Certain aspects of this sparkling white land intrigued me, such as their use of synthesized food and their lack of plant and animal life. The unique sport of Gravball was just another of many interesting concepts and had rules which were easy enough to follow.

Find it on Goodreads:

In addition to the features of Whitopolis’ culture, I myself myself particularly fond of main characters Wellesbury and Ezmerelda, two youths with curious and agile minds. Ezmerelda’s sense of humour stood out to me as a great coping mechanism against an otherwise apathetic society. Both her and Wellesbury’s determination made me proud to root for them from start to finish.

We see only a little of Loretania and in that brief time, I can safely say that I would never want to go there, let alone live there. Faeces and a severe lack of food were two of the biggest problems I observed. It makes me feel for those who are still suffering in a world such as ours. I find myself appreciating all the little things I take for granted, such as technology, a good education, close friends, and the support of a loving family.

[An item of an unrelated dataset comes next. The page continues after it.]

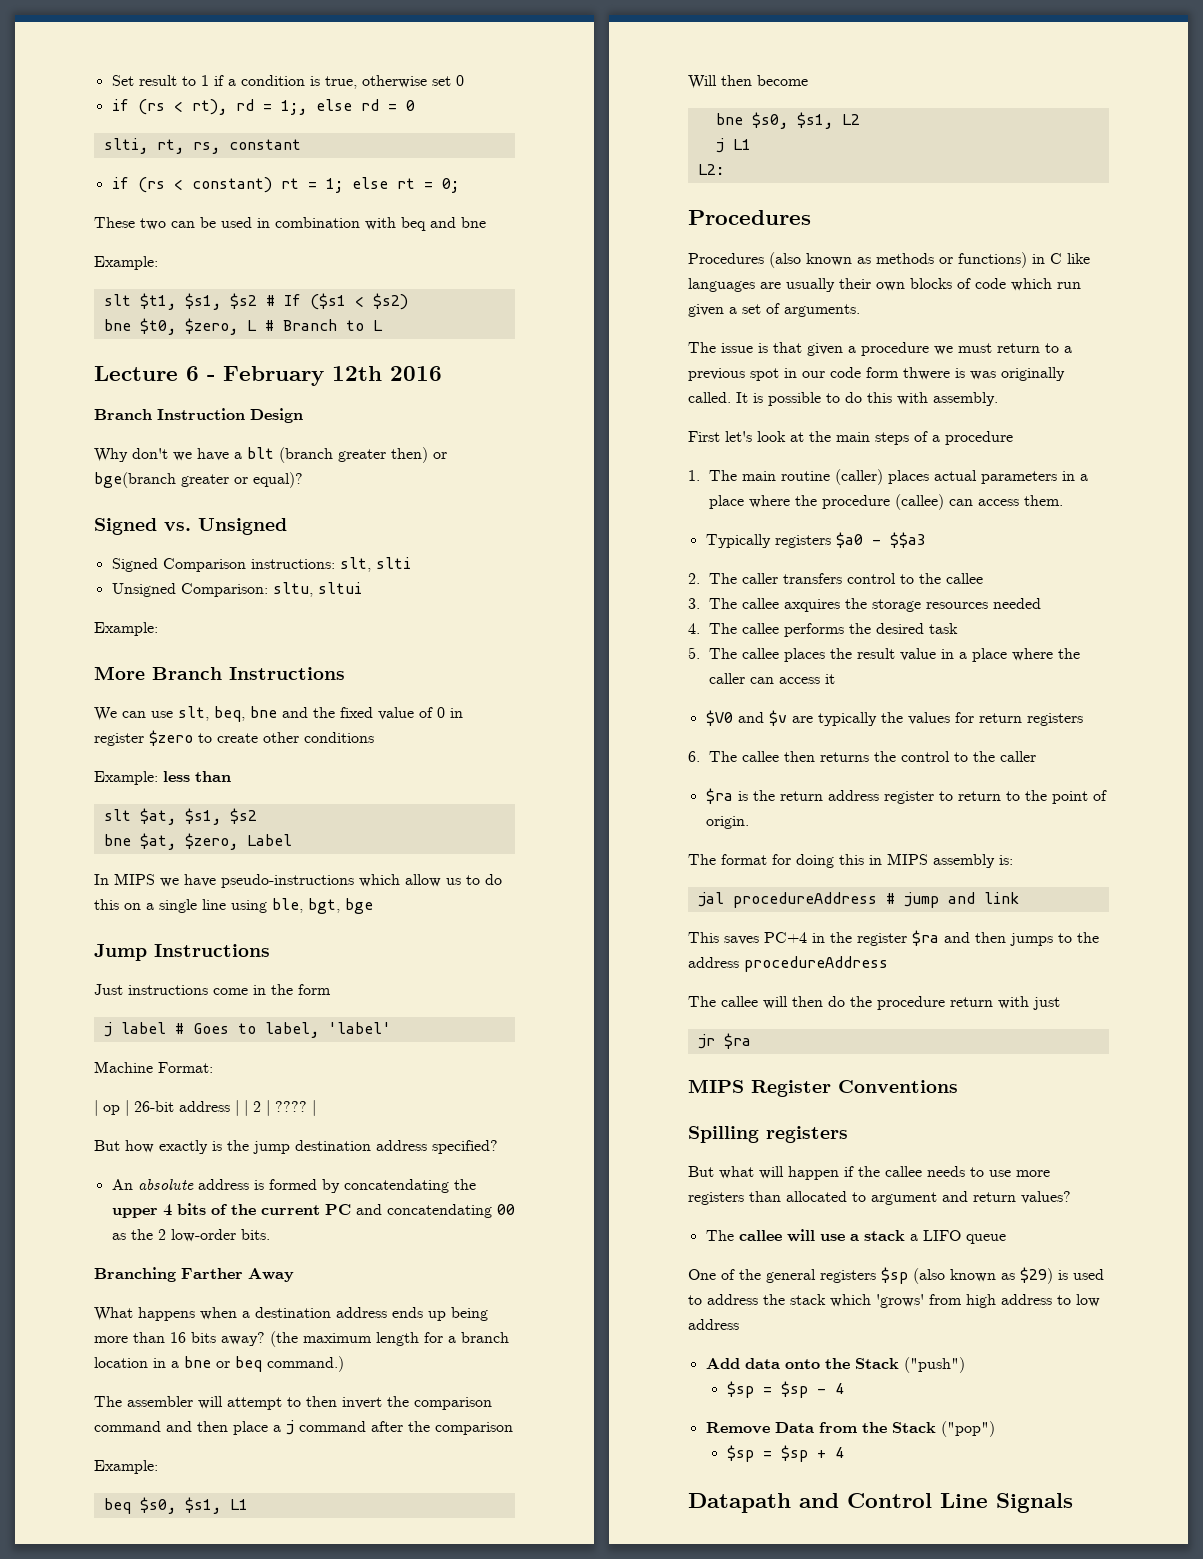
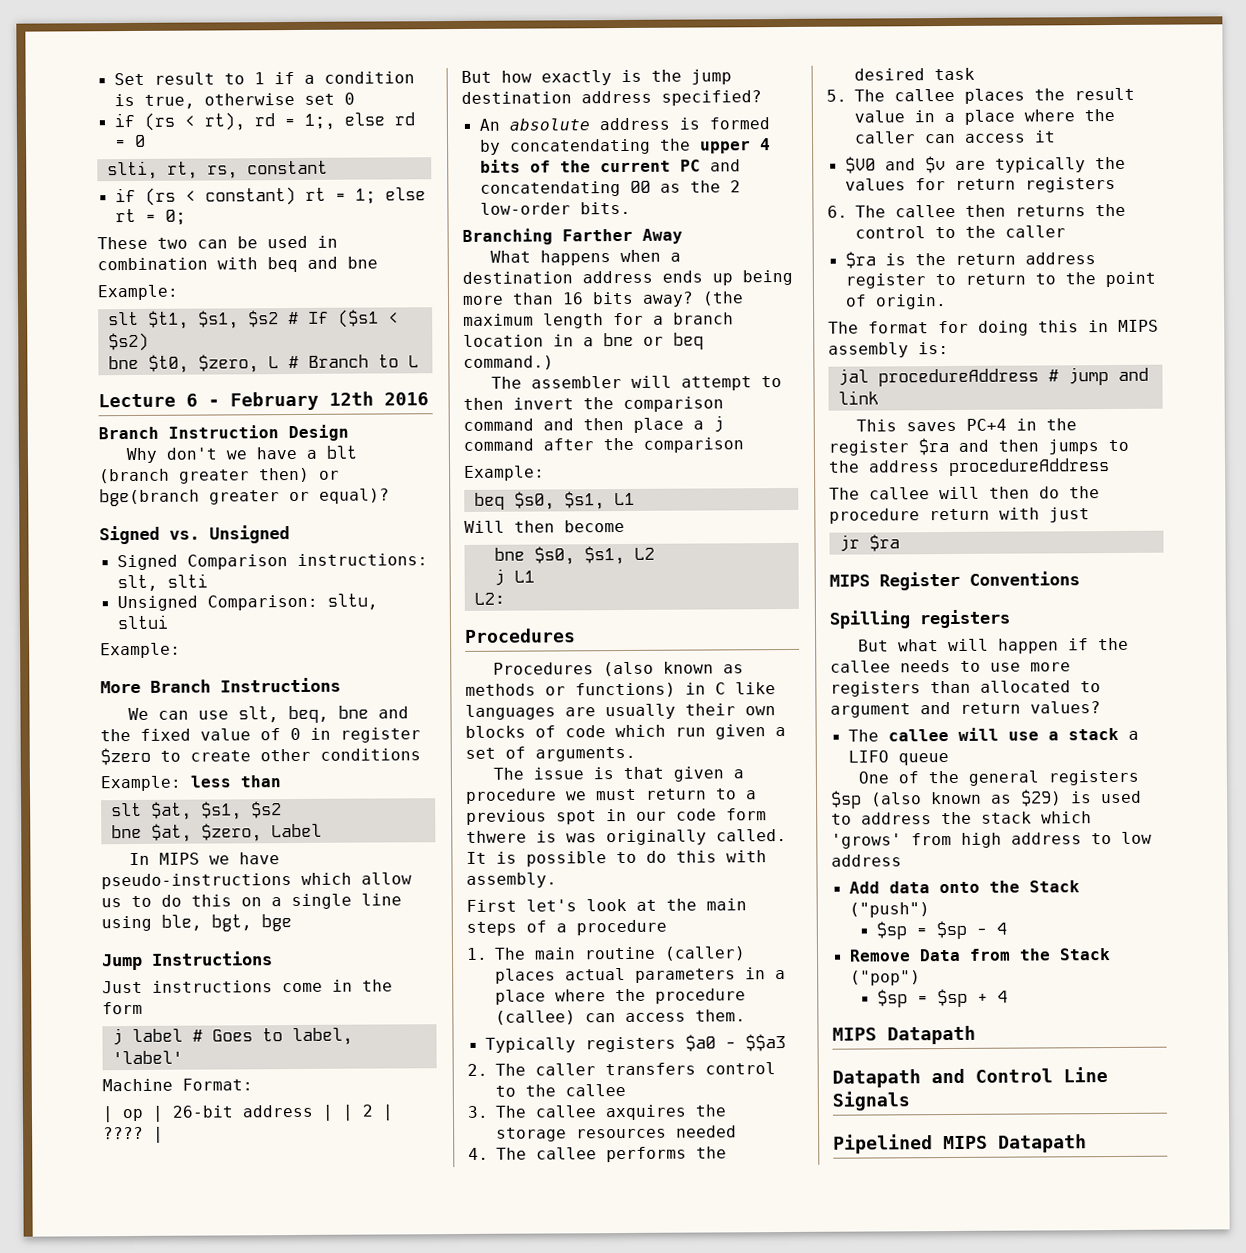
(844, 1452) none -> [832,1025,976,1045] // MIPS Datapath
(1073, 1503) none -> [833,1134,1087,1154] // Pipelined MIPS Datapath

The one dislike I had was of the corrupt government system, which draws a parallel to our own here in England. I can personally identify with Wellesbury’s feeling out of place within such a polished society. Black and White is a story I won’t soon forget. The words flowed beautifully, moving me in a way that had me questioning our modern way of life.

A brilliant read.

Rated 5 stars.
Recommended for lovers of Science Fiction and Fantasy.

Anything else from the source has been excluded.